Currently, it assumes system columns should not be NULL.
heap_getsysattr() always set the given 'isnull' 'false'.
> We do have a per-row HEAP_HASOID bit, so I wonder if we can have a
> HEAP_HASSEC bit too. Right now the HEAP_HASOID is controlled by the
> CREATE/ALTER table;
The current patch add HEAP_HASSECURITY bit to t_infomask. :-)
When it is false, its security field is not available and not allocated.
> I am unclear how hard it would be to allow it to be
> controlled via INSERT, meaning it would be present only if the row had a
> SEC value supplied.
It is impossible, and not suitable for SE-PostgreSQL.

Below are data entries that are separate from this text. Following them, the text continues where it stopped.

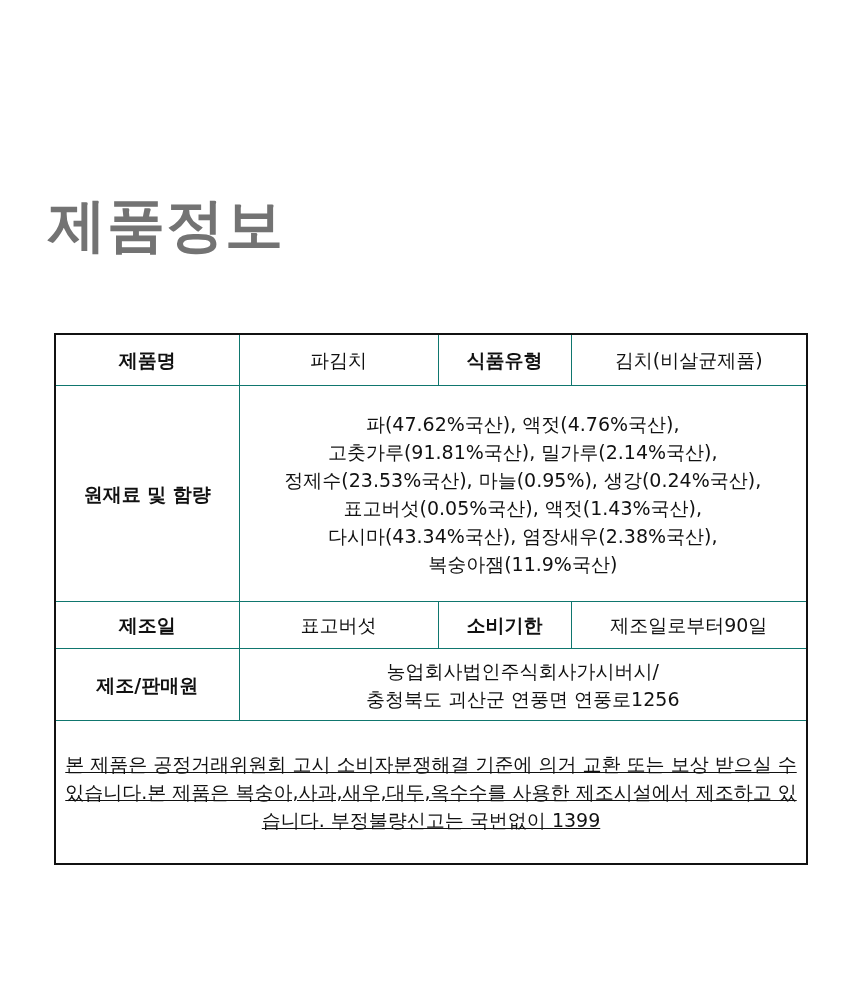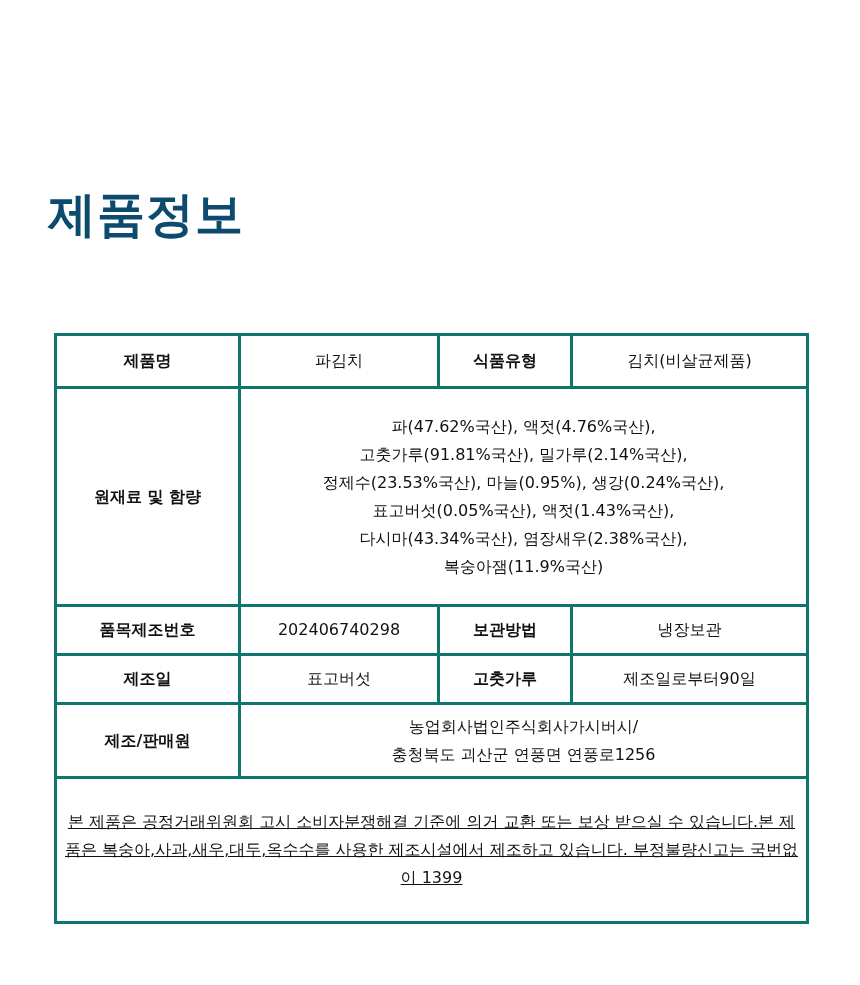"제품정보" .page-title { color: #0c4a6e -> #737373; font-size: 48px -> 58px; top: 190px -> 196px }
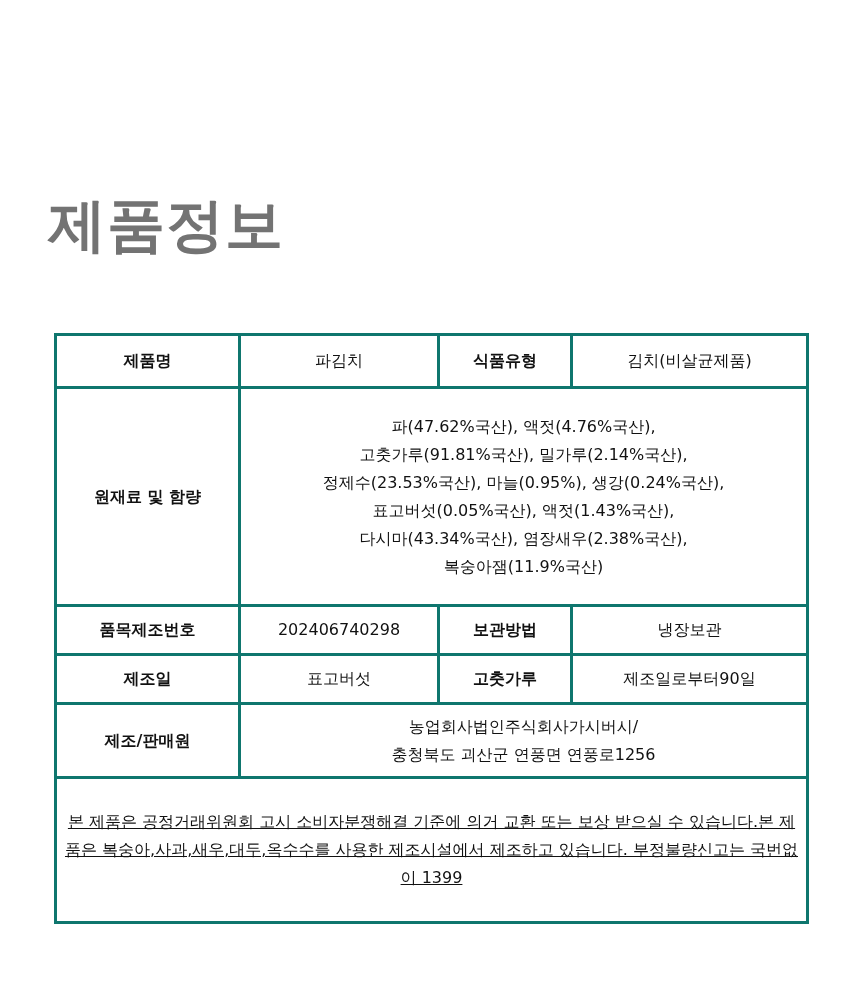"제품명" .info-table td { border: 3px solid #0f766e -> 1px solid #0f766e; font-size: 16px -> 19px }
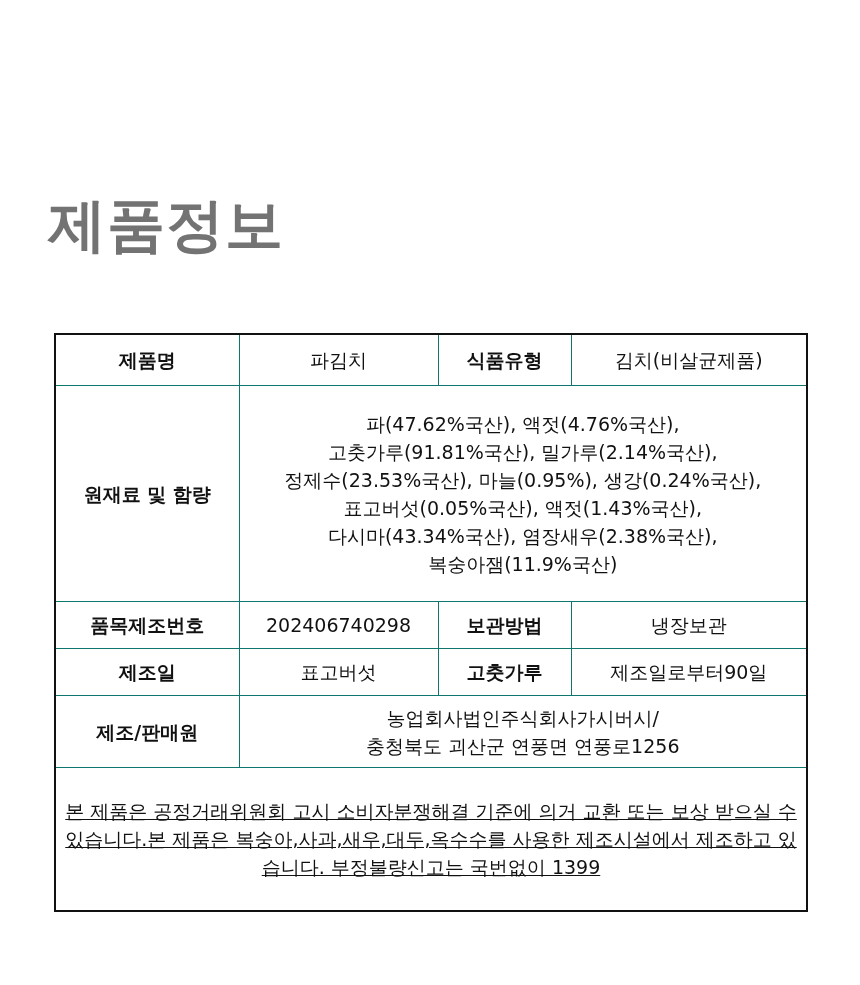"품목제조번호" tr.row-3 { html: <tr> <td>품목제조번호</td> <td>202406740298</td> <td>보관방법</td> <td>냉장보관</td> </tr> -> none }
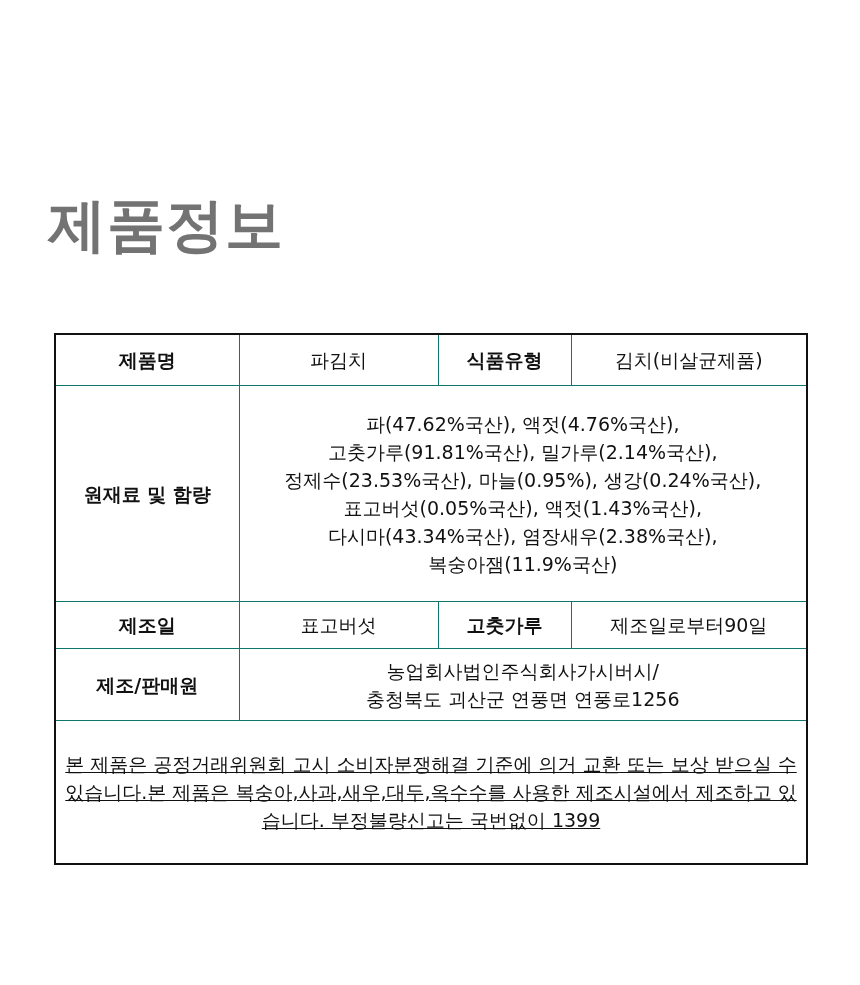"고춧가루" td.label { text: 고춧가루 -> 소비기한 }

The HeapTuple is allocated prior to fetch INSERT'ed value.
In addition, SE-PostgreSQL assigns its default security context when no
security attribute is given.
> Here is our OID column on some rows but not others:
>
> test=> CREATE TABLE test (x INT) WITH oids;
> CREATE TABLE
> test=> INSERT INTO test VALUES (1);
> INSERT 16392 1
> test=> ALTER TABLE test SET WITHOUT OIDS;
> ALTER TABLE
> test=> INSERT INTO test VALUES(2);
> INSERT 0 1
> test=> SELECT oid, * FROM test;
> ERROR: COLUMN "oid" does not exist
> LINE 1: SELECT oid, * FROM test;
>
> but it has per-table granularity; the oid value for '1' is still
> stored, but is no longer visible; that would not work for the security
> value.
If we can control the Row-level ACLs via table options, what should be
happen when we turn off the feature?
IMO, it is natural to ignore Row-level ACLs independent from whether
the stored tuple actually has ACLs, or not.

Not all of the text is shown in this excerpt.